What you will do — In your copy, include every record exactly and no pictures.

-- Records for the task follows --

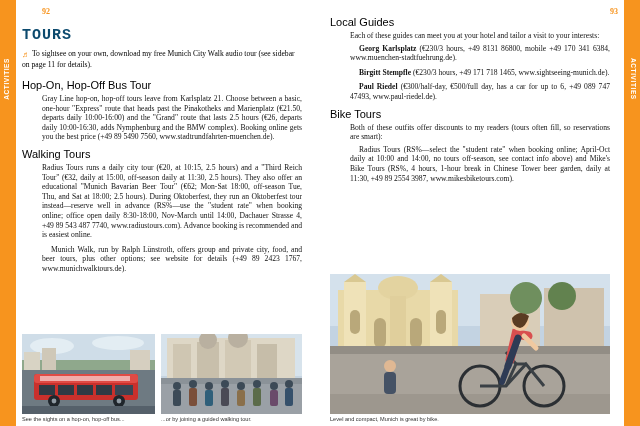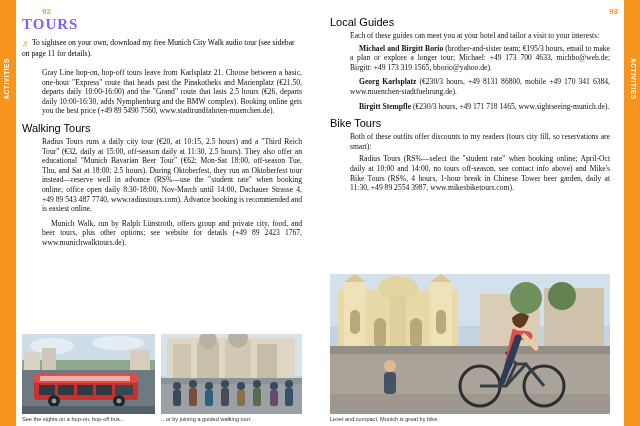"92" .folio { font-family: Liberation Sans, sans-serif -> Liberation Serif, serif }
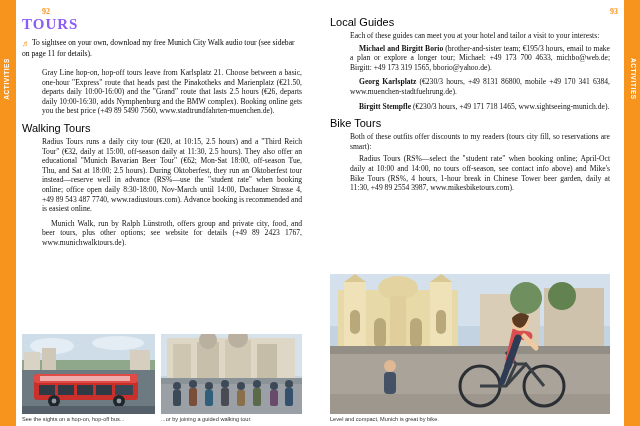"TOURS" h1.section-title { color: #8b5cf6 -> #0c4a6e; font-family: Liberation Serif, serif -> Liberation Mono, monospace; margin: 0 0 5px 0 -> 11px 0 5px 0 }
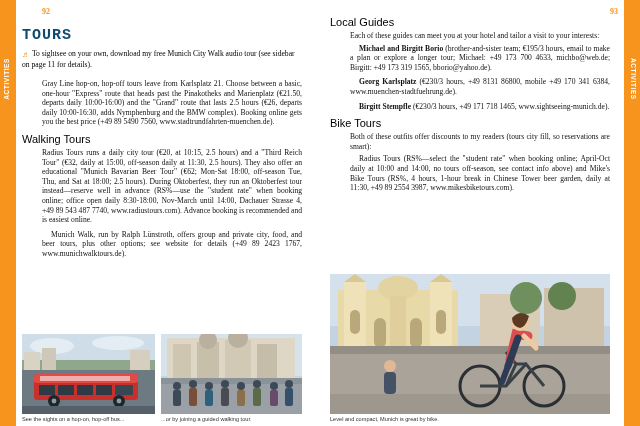"Michael and Birgitt Borio" p.body { html: <p><b>Michael and Birgitt Borio</b> <span>(brother-and-sister team; €195/3 hours, email to make a plan or explore a longer tour; Michael: +49 173 700 4633, michbo@web.de; Birgitt: +49 173 319 1565, bborio@yahoo.de).</span></p> -> none }
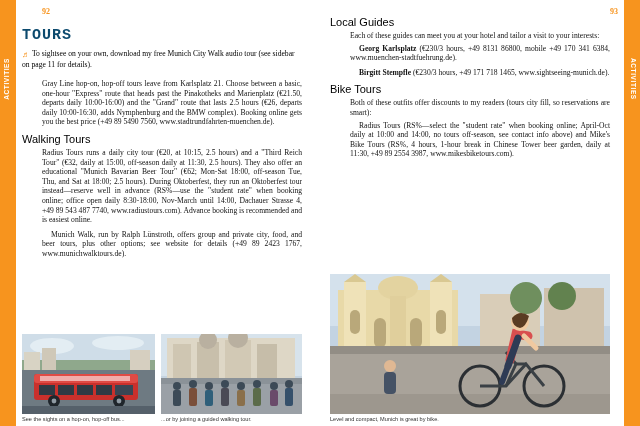"Hop-On, Hop-Off Bus Tour" h2.sub { html: none -> <h2>Hop-On, Hop-Off Bus Tour</h2> }
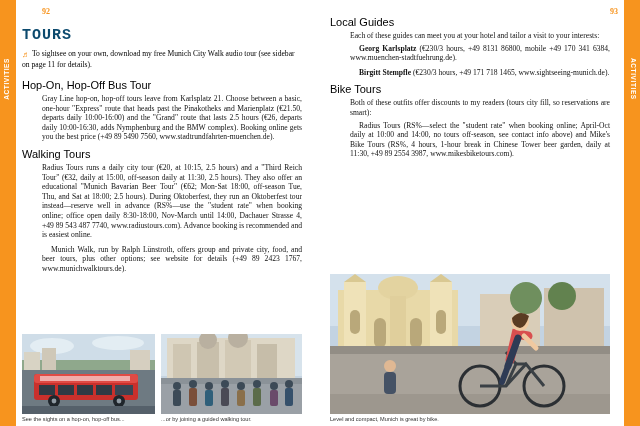"Paul Riedel (€300/half-day, €500/full" p.body { html: none -> <p><b>Paul Riedel</b> <span>(€300/half-day, €500/full day, has a car for up to 6, +49 089 747 47493, www.paul-riedel.de).</span></p> }
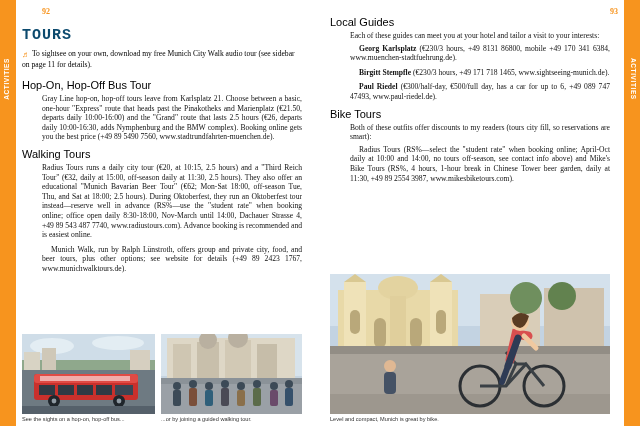"Both of these outfits offer" p.body { text: city -> often }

-- Records for the task concluded --

Task result —
"92" .folio { font-family: Liberation Sans, sans-serif -> Liberation Serif, serif }
"TOURS" h1.section-title { color: #8b5cf6 -> #0c4a6e; font-family: Liberation Serif, serif -> Liberation Mono, monospace; margin: 0 0 5px 0 -> 11px 0 5px 0 }
"Michael and Birgitt Borio" p.body { html: <p><b>Michael and Birgitt Borio</b> <span>(brother-and-sister team; €195/3 hours, email to make a plan or explore a longer tour; Michael: +49 173 700 4633, michbo@web.de; Birgitt: +49 173 319 1565, bborio@yahoo.de).</span></p> -> none }
"Hop-On, Hop-Off Bus Tour" h2.sub { html: none -> <h2>Hop-On, Hop-Off Bus Tour</h2> }
"Paul Riedel (€300/half-day, €500/full" p.body { html: none -> <p><b>Paul Riedel</b> <span>(€300/half-day, €500/full day, has a car for up to 6, +49 089 747 47493, www.paul-riedel.de).</span></p> }
"Both of these outfits offer" p.body { text: city -> often }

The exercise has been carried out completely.